Manado, Swarakawanua.id-Para Senior KNPI di Sulut, Jumat (28/10/2022) kemarin menggelar kegiatan Dialog dengan mengangkat Tema Bersatu Membangun Bangsa Menuju 5 Dekade KNPI.
Kegiatan yang dipusatkan di Ex Sekretariat KNPI Sulut tepatnya di kompleks gedung KONI, dilaksanakan bertepatan dengan momen hari Sumpah Pemuda.

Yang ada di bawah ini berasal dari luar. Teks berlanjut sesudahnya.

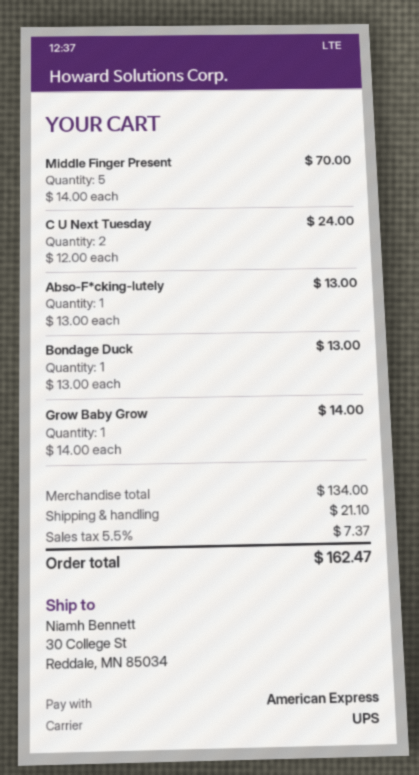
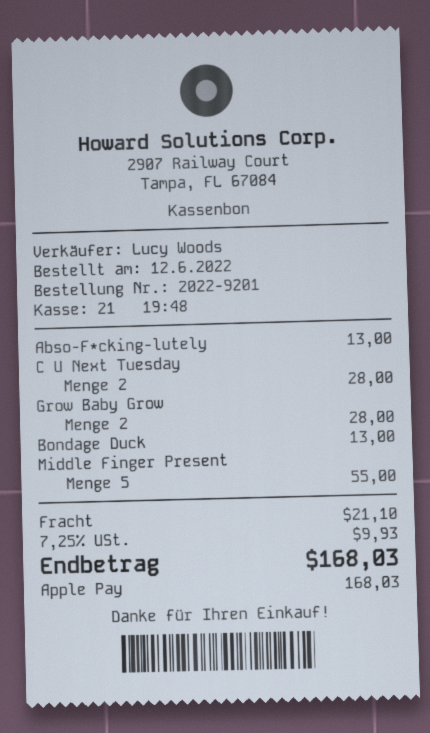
payment method: American Express -> Apple Pay
Middle Finger Present: 5 for 70.00 -> 5 for 55.00
C U Next Tuesday: 2 for 24.00 -> 2 for 28.00
Grow Baby Grow: 1 for 14.00 -> 2 for 28.00
tax: 5.5% = 7.37 -> 7.25% = 9.93
total: 162.47 -> 168.03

Hajatan itu punya nilai sangat penting dan bersejarah, karena Senior KNPI Sulut sudah melahirkan beberapa pemikiran bagi kalangan pemuda di Sulawesi Utara (Sulut).
Ada tiga poin penting yang dicetuskan dalam Forum Senior KNPi yakni mendukung Rio Dondokambey sebagai Ketua KNPI Sulut, Mengatasi krisis pangan global tahun 2023, senior KNPI mendukung program Gubernur Sulut, Olly Dondokambey SE Mari Torang “Bakobong” dan ketiga yakni Meningkatkan SDM Pemuda di Sulut serta tidak ada misi politik dalam forum senior KNPI.
Para senior KNPI Sulut yakni Edos Kerap, Roy Maramis, Vian Walintukan, Didi Syafii, Danny Pesik, Remmy Ngangi, Adi Palit, Alo, Tenny Assa dan sejumlah senior lainnya menegaskan, tidak ada KNP Sulut lain, selain KNPI yang dipimpin ‘putra mahkota’ Rio Dondokambey.

“Secara tegas kami garis bawahi, bahwa KNPI di Sulut hanya satu yang diakui Pemerintah Provinsi Sulut, yang dipimpin Rio Dondokambey,” tegas Edos, Vian Walintukan, Didi Syafii, Remmy Ngangi dan Danny Pesik.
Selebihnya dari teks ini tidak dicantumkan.